The paper, citing unnamed sources familiar with the matter, said Osborne would sign a memorandum of understanding to back the Chinese General Nuclear Power Group (CGNPG) entering a deal with France's EDF for a planned new nuclear plant at Hinkley Point in southwest England.

The deal would also see Britain back plans for CGNPG to build and help operate a reactor in Britain, while also giving its support to Chinese nuclear technology receiving approval from British regulators, according to the report.

The agreement would also involve CGNPG's rival state-run nuclear company, China National Nuclear Corp, sources told the paper.

However, the FT said allowing Chinese firms to play such a prominent role in Britain's nuclear programme would raise security and safety concerns.

On Thursday, EDF and the British government said talks over financial terms for the new plant at Hinkley, which would be Britain's first new nuclear plant for decades, were continuing.
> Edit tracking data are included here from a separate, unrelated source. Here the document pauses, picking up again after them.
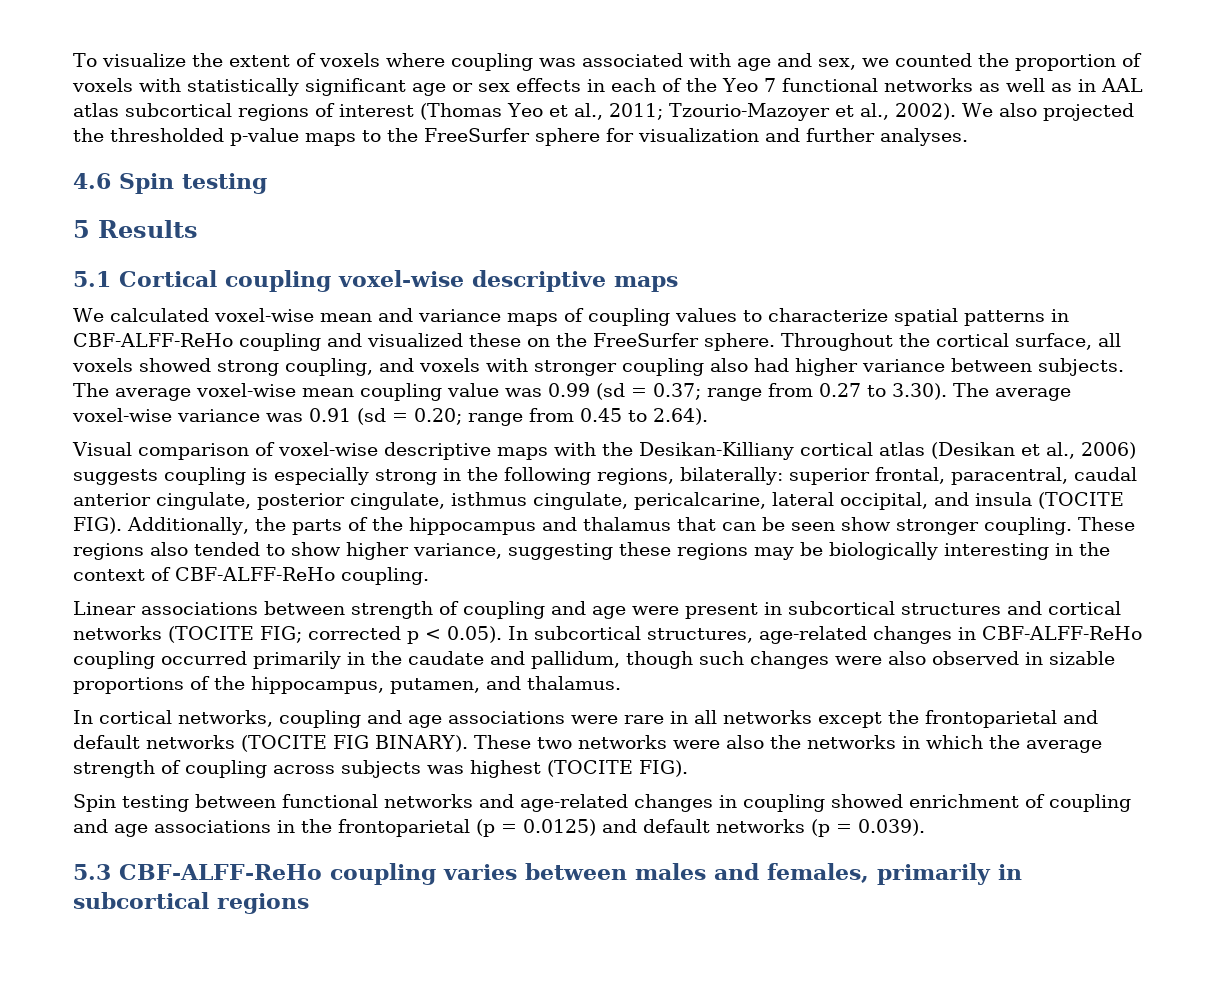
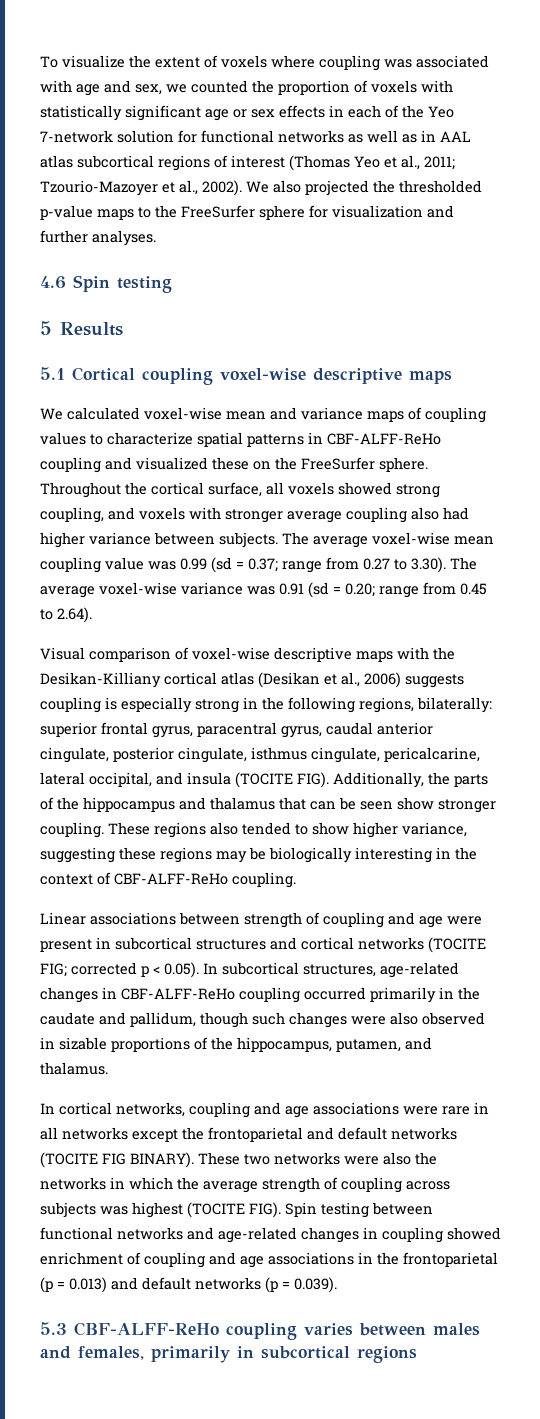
- To visualize the extent of voxels where coupling was associated with age and sex, we counted the proportion of voxels with statistically significant age or sex effects in each of the Yeo 7 functional networks as well as in AAL atlas subcortical regions of interest (Thomas Yeo et al., 2011; Tzourio-Mazoyer et al., 2002).
+ To visualize the extent of voxels where coupling was associated with age and sex, we counted the proportion of voxels with statistically significant age or sex effects in each of the Yeo 7-network solution for functional networks as well as in AAL atlas subcortical regions of interest (Thomas Yeo et al., 2011; Tzourio-Mazoyer et al., 2002).
- Throughout the cortical surface, all voxels showed strong coupling, and voxels with stronger coupling also had higher variance between subjects.
+ Throughout the cortical surface, all voxels showed strong coupling, and voxels with stronger average coupling also had higher variance between subjects.
- Visual comparison of voxel-wise descriptive maps with the Desikan-Killiany cortical atlas (Desikan et al., 2006) suggests coupling is especially strong in the following regions, bilaterally: superior frontal, paracentral, caudal anterior cingulate, posterior cingulate, isthmus cingulate, pericalcarine, lateral occipital, and insula (TOCITE FIG).
+ Visual comparison of voxel-wise descriptive maps with the Desikan-Killiany cortical atlas (Desikan et al., 2006) suggests coupling is especially strong in the following regions, bilaterally: superior frontal gyrus, paracentral gyrus, caudal anterior cingulate, posterior cingulate, isthmus cingulate, pericalcarine, lateral occipital, and insula (TOCITE FIG).
- These two networks were also the networks in which the average strength of coupling across subjects was highest (TOCITE FIG).
- Spin testing between functional networks and age-related changes in coupling showed enrichment of coupling and age associations in the frontoparietal (p = 0.0125) and default networks (p = 0.039).
+ These two networks were also the networks in which the average strength of coupling across subjects was highest (TOCITE FIG). Spin testing between functional networks and age-related changes in coupling showed enrichment of coupling and age associations in the frontoparietal (p = 0.013) and default networks (p = 0.039).

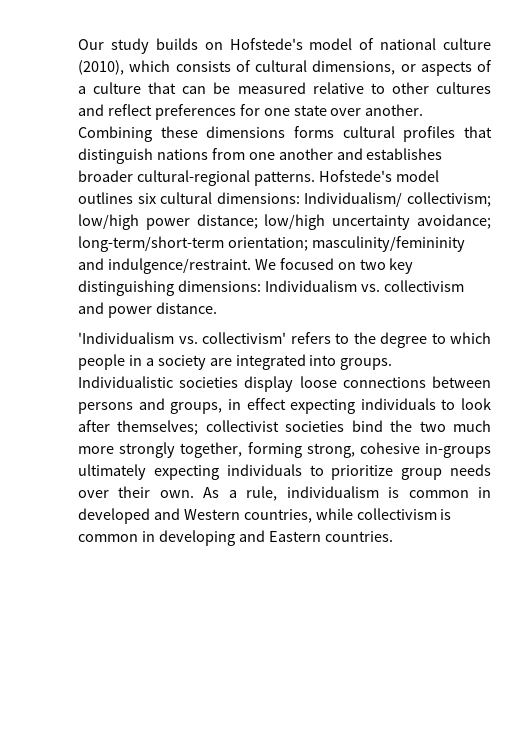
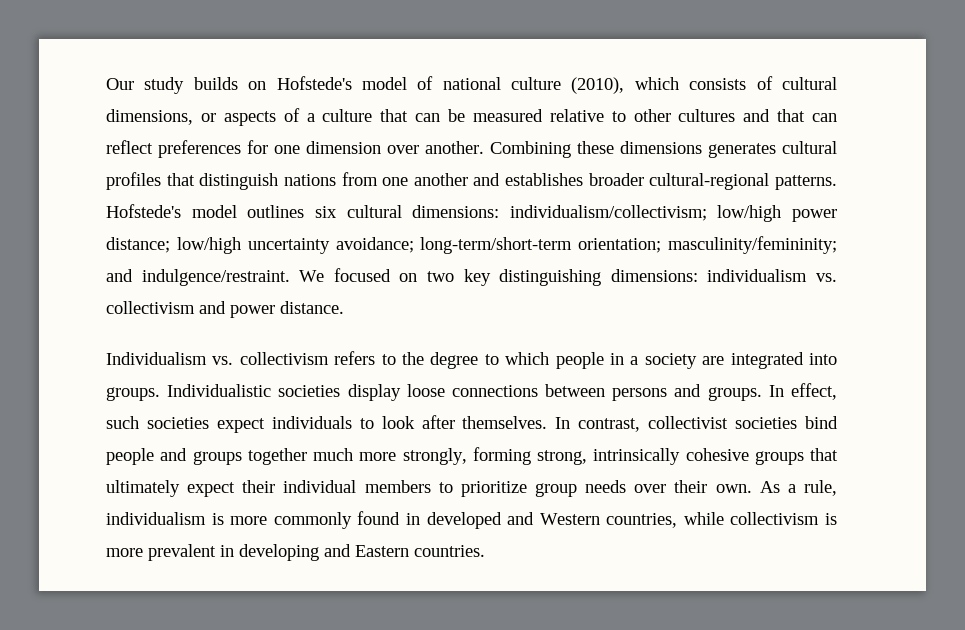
- Our study builds on Hofstede's model of national culture (2010), which consists of cultural dimensions, or aspects of a culture that can be measured relative to other cultures and reflect preferences for one state over another.
+ Our study builds on Hofstede's model of national culture (2010), which consists of cultural dimensions, or aspects of a culture that can be measured relative to other cultures and that can reflect preferences for one dimension over another.
- Combining these dimensions forms cultural profiles that distinguish nations from one another and establishes broader cultural-regional patterns.
+ Combining these dimensions generates cultural profiles that distinguish nations from one another and establishes broader cultural-regional patterns.
- Hofstede's model outlines six cultural dimensions: Individualism/ collectivism; low/high power distance; low/high uncertainty avoidance; long-term/short-term orientation; masculinity/femininity and indulgence/restraint.
+ Hofstede's model outlines six cultural dimensions: individualism/collectivism; low/high power distance; low/high uncertainty avoidance; long-term/short-term orientation; masculinity/femininity; and indulgence/restraint.
- We focused on two key distinguishing dimensions: Individualism vs. collectivism and power distance.
+ We focused on two key distinguishing dimensions: individualism vs. collectivism and power distance.
- 'Individualism vs. collectivism' refers to the degree to which people in a society are integrated into groups.
+ Individualism vs. collectivism refers to the degree to which people in a society are integrated into groups.
- Individualistic societies display loose connections between persons and groups, in effect expecting individuals to look after themselves; collectivist societies bind the two much more strongly together, forming strong, cohesive in-groups ultimately expecting individuals to prioritize group needs over their own.
+ Individualistic societies display loose connections between persons and groups. In effect, such societies expect individuals to look after themselves. In contrast, collectivist societies bind people and groups together much more strongly, forming strong, intrinsically cohesive groups that ultimately expect their individual members to prioritize group needs over their own.
- As a rule, individualism is common in developed and Western countries, while collectivism is common in developing and Eastern countries.
+ As a rule, individualism is more commonly found in developed and Western countries, while collectivism is more prevalent in developing and Eastern countries.

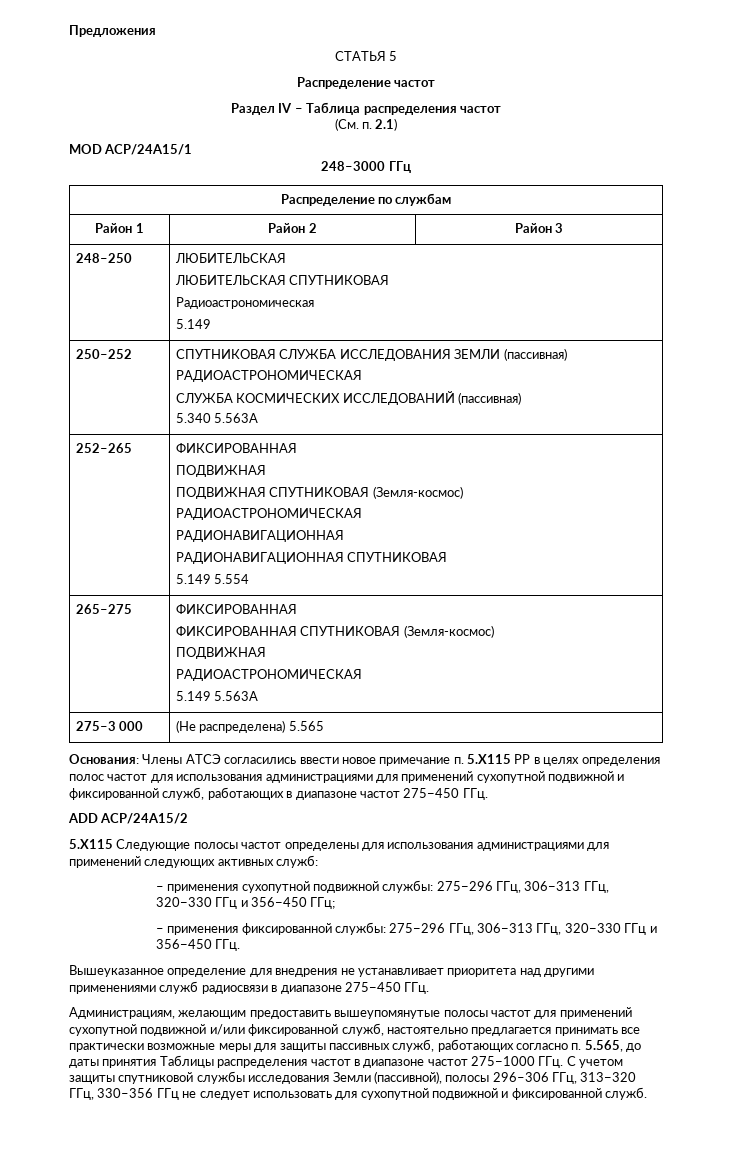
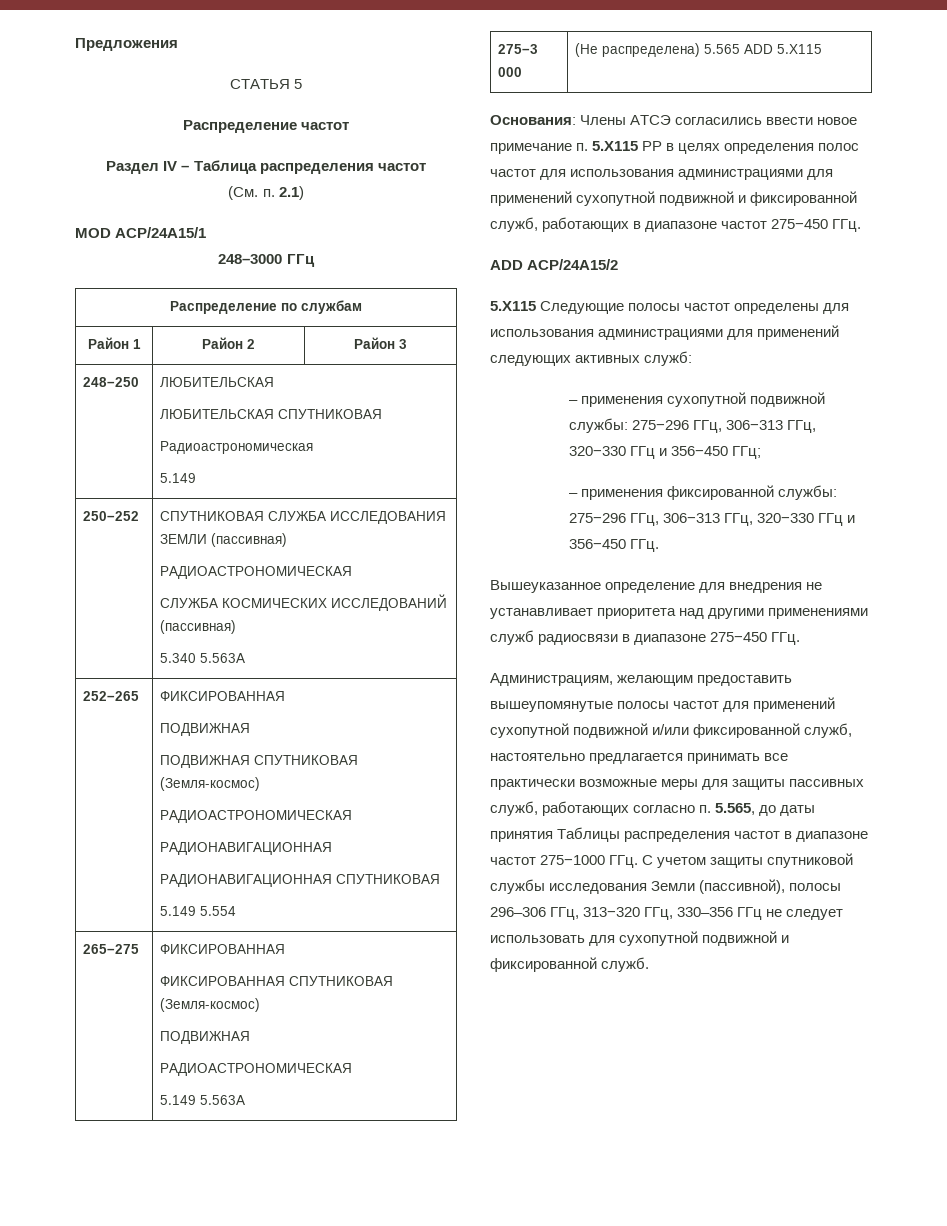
- 275–3 000 | (Не распределена) 5.565
+ 275–3 000 | (Не распределена) 5.565 ADD 5.X115

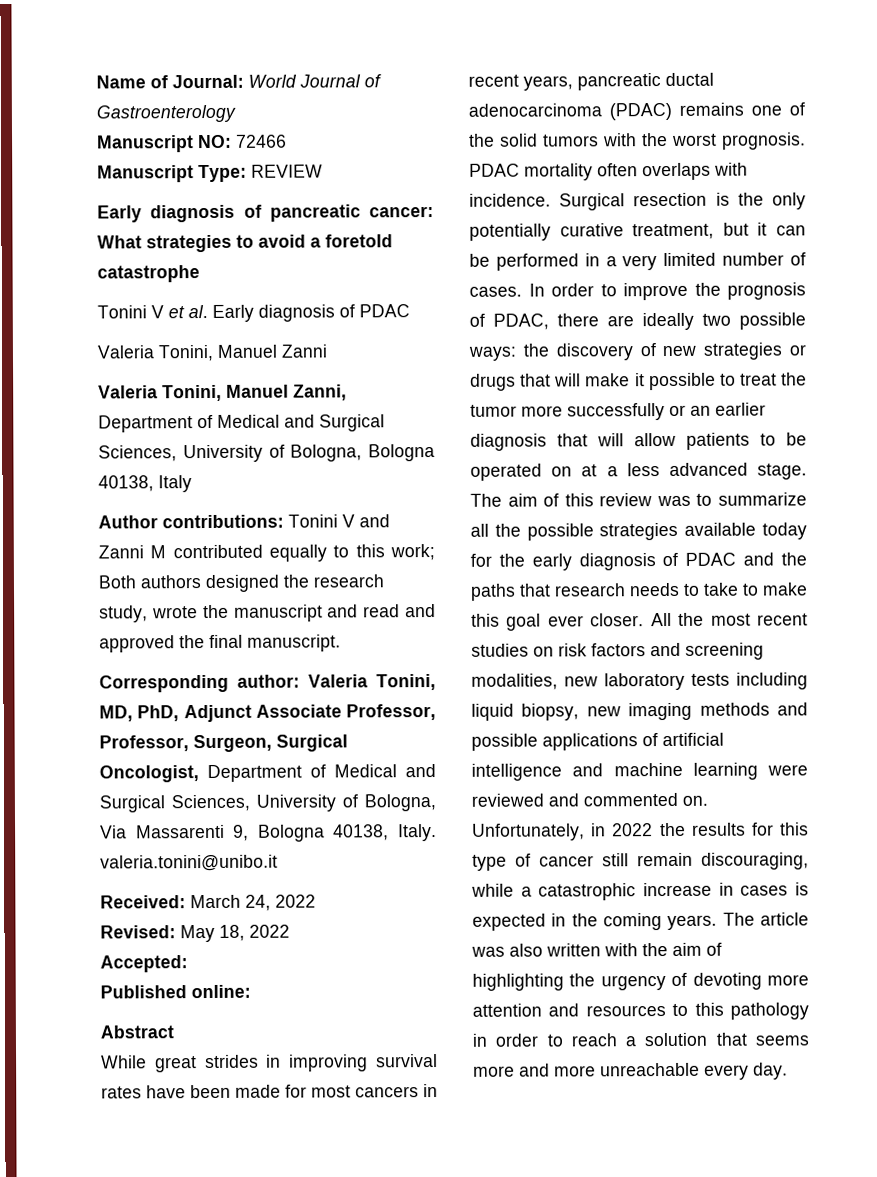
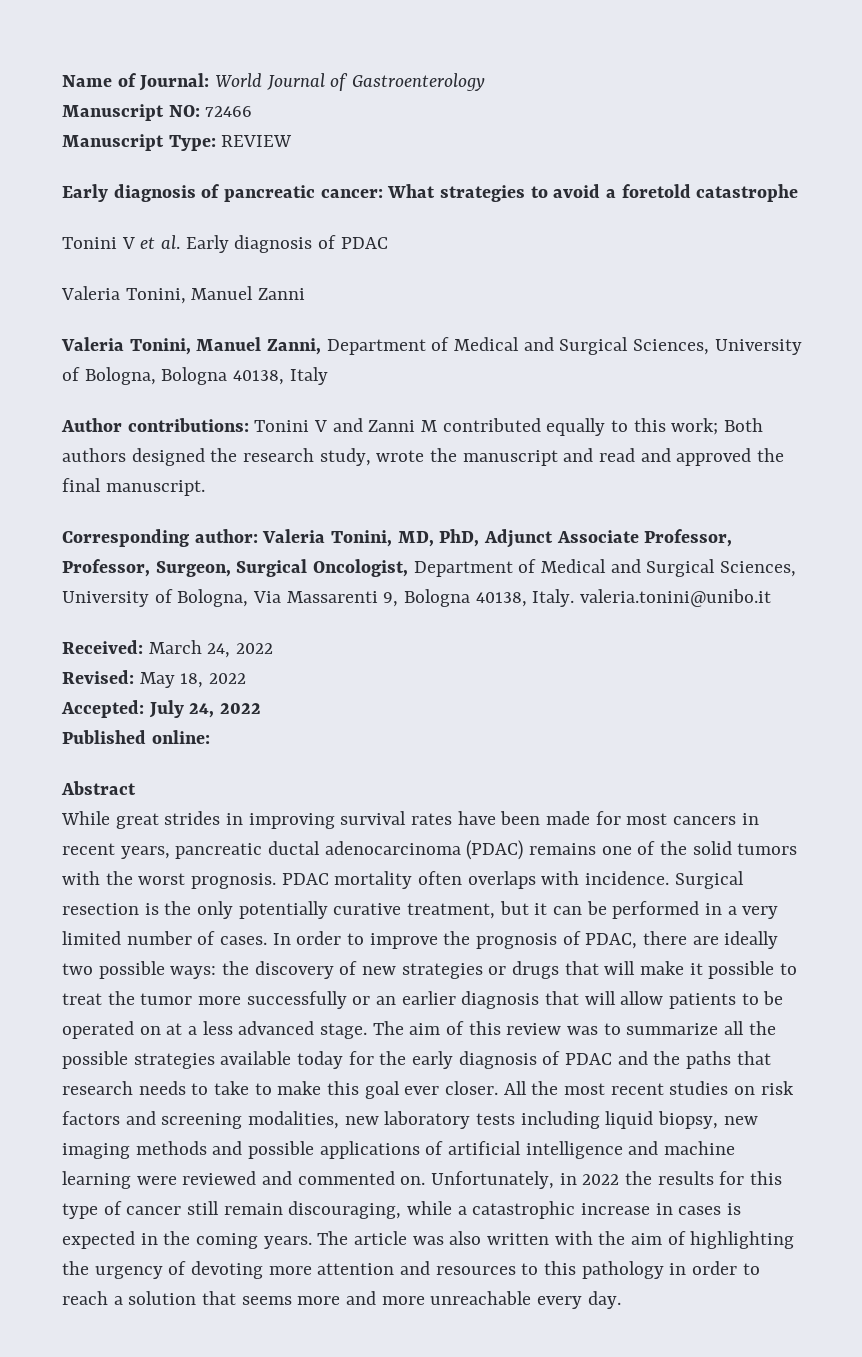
- Accepted:
+ Accepted: July 24, 2022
The two parties have been negotiating for more than a year about fixing a minimum electricity price for power generated at the proposed plant as part of a new energy policy package that aims to reward forms of energy with low carbon emissions.

"A contract will only be offered if it's value for money, fair and affordable, in line with government policy on no public subsidy for new nuclear and consistent with state aid rules," a spokesman for the Department for Energy and Climate Change said.

The FT said talks were slowly nearing an agreement, based on a price of 90-92 pounds ($140-$150) per megawattt hour. ($1 = 0.6271 British pounds)

(Reporting by Michael Holden; Editing by Robert Birsel)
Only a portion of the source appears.